**INPUT MATERIAL:**
* * * * * * *
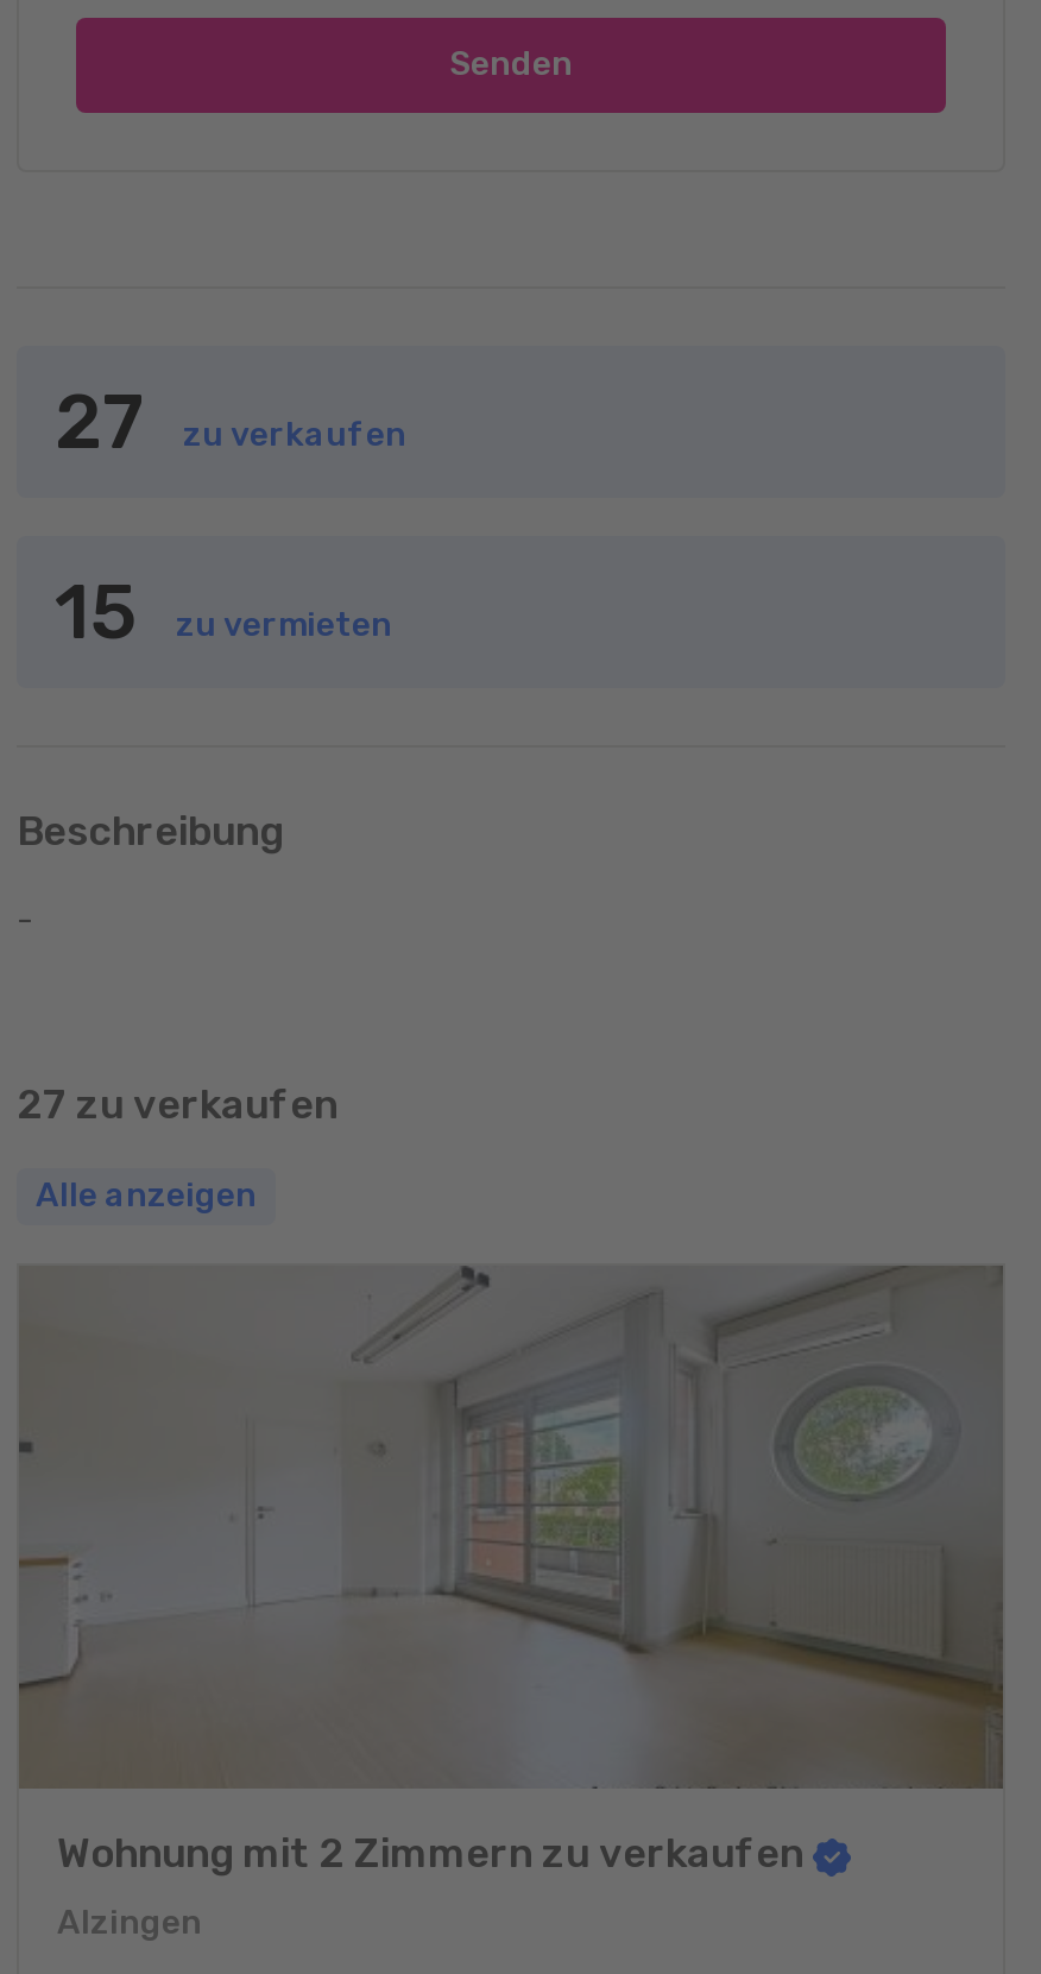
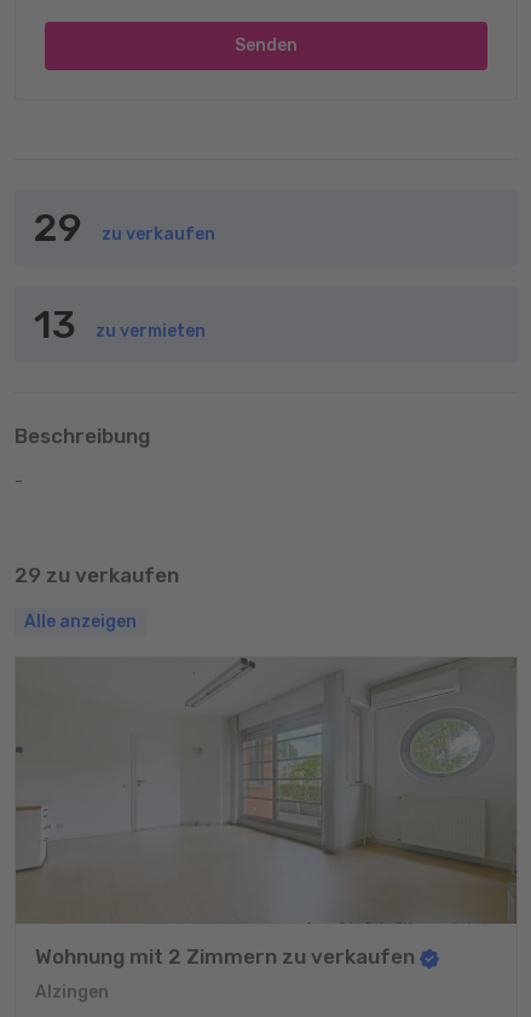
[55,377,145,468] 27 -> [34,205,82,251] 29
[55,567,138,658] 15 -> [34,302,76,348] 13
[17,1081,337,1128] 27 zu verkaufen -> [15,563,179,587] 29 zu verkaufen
* * * * * * *
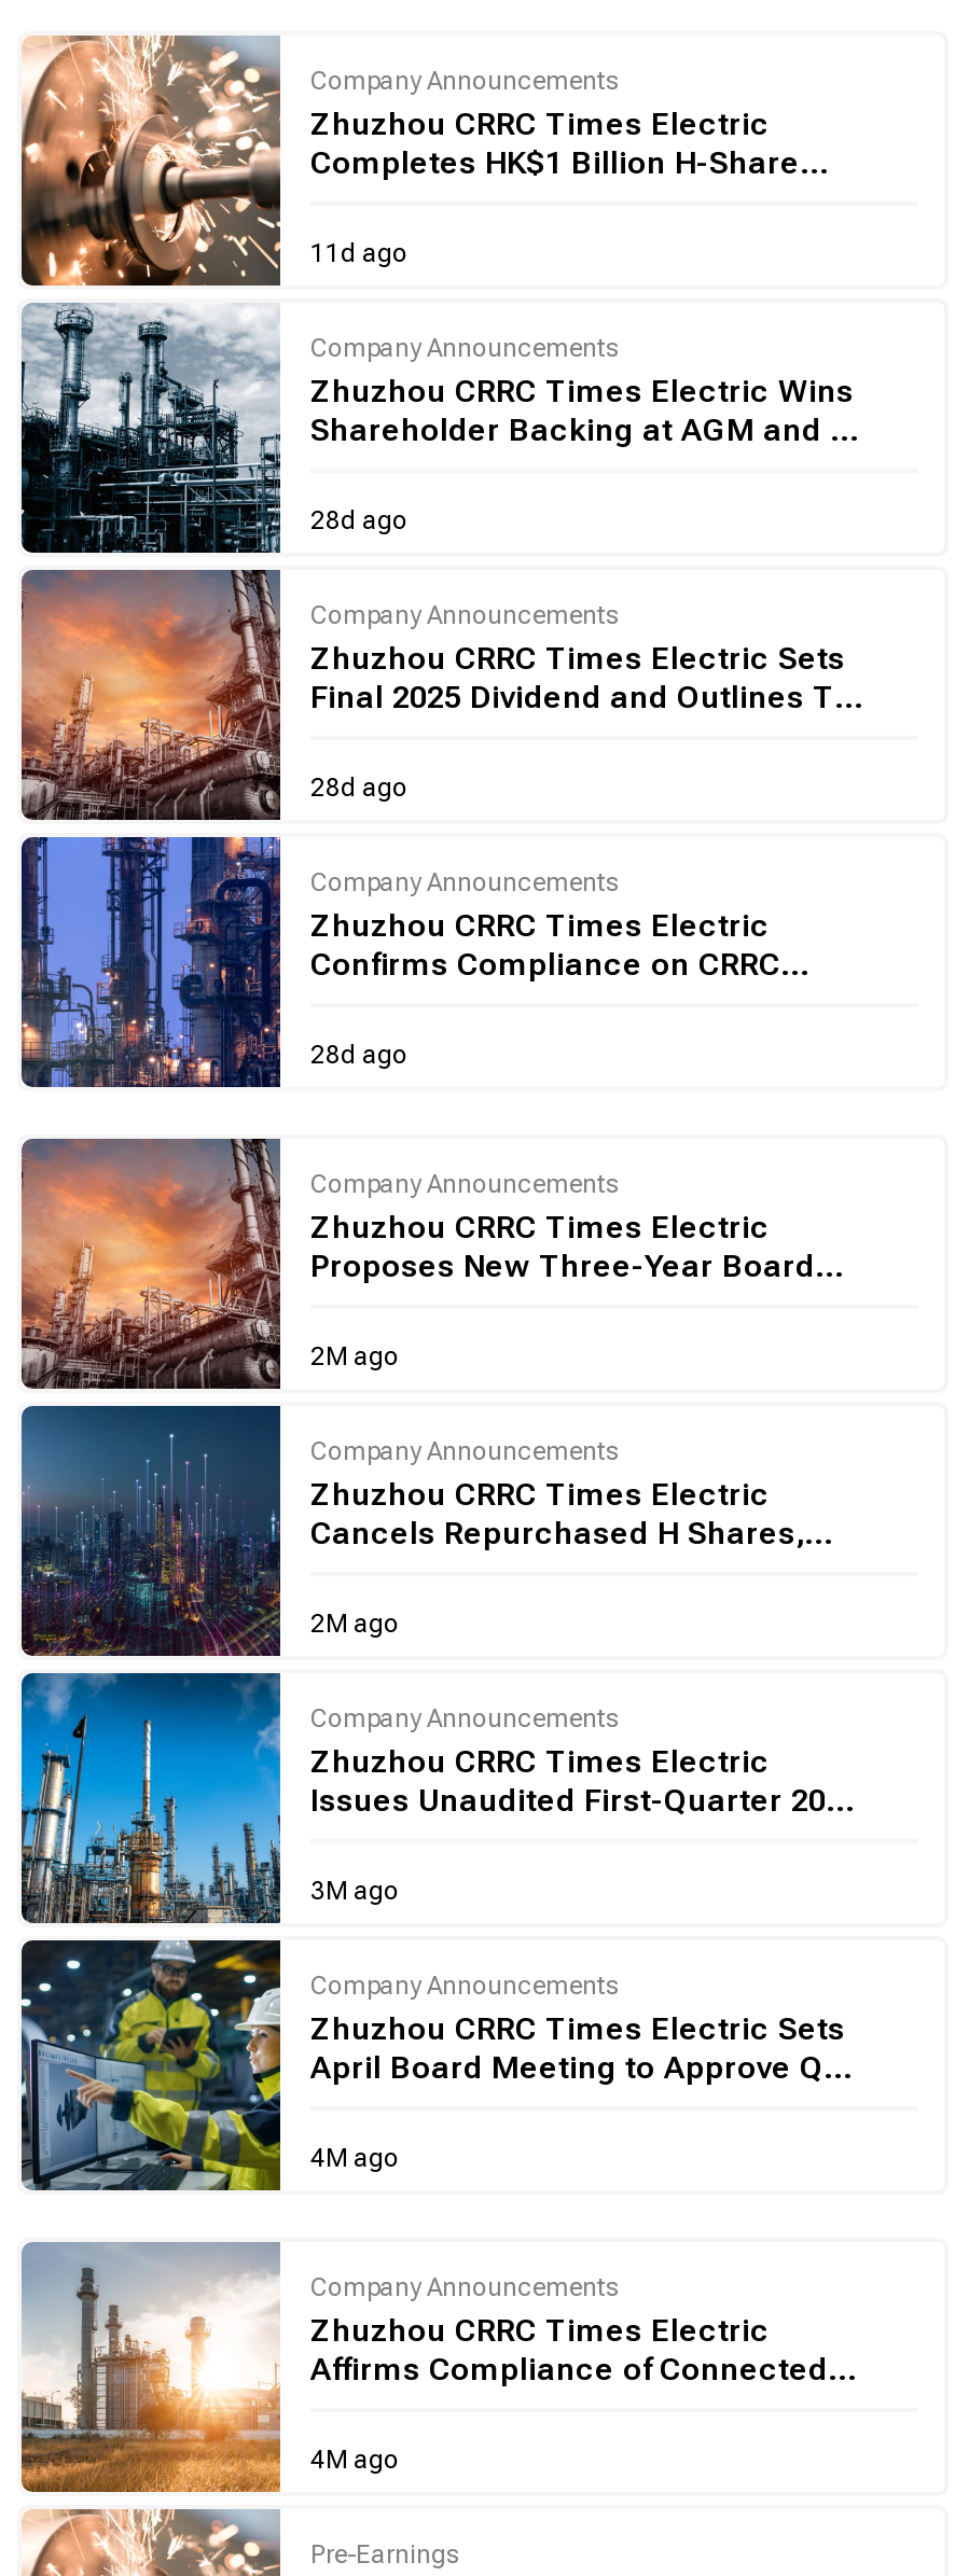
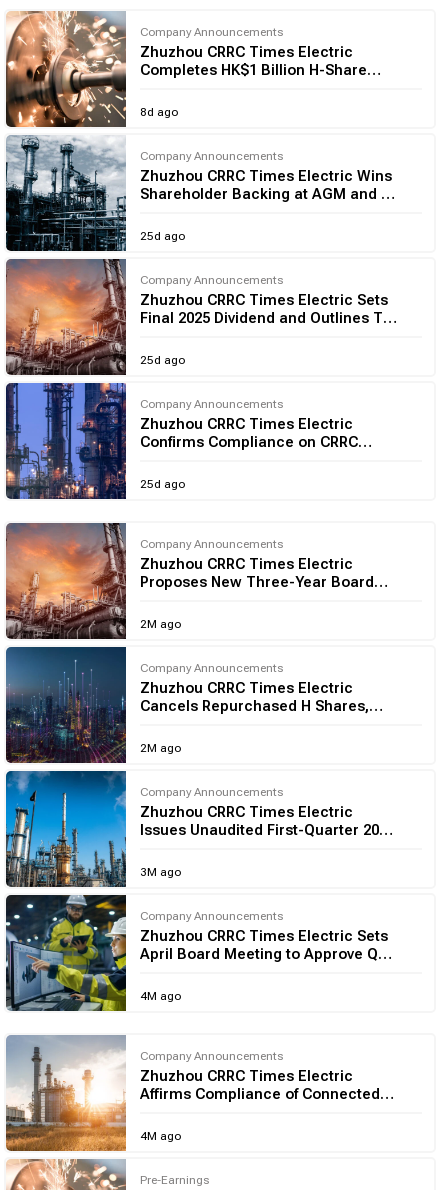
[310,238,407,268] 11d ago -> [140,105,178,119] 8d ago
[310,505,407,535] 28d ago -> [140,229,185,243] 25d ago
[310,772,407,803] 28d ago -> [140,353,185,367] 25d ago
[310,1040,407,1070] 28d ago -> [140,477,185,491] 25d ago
* * * * * * *
**INSTRUCTIONS TO FOLLOW:**
Which lines above run from the one containing "[55,377,145,468] 27 -> [34,205,82,251] 29" down to the one containing "[17,1081,337,1128] 27 zu"? Repeat exactly those, both ends included, and nothing else.

**YOUR SOLUTION:**
[55,377,145,468] 27 -> [34,205,82,251] 29
[55,567,138,658] 15 -> [34,302,76,348] 13
[17,1081,337,1128] 27 zu verkaufen -> [15,563,179,587] 29 zu verkaufen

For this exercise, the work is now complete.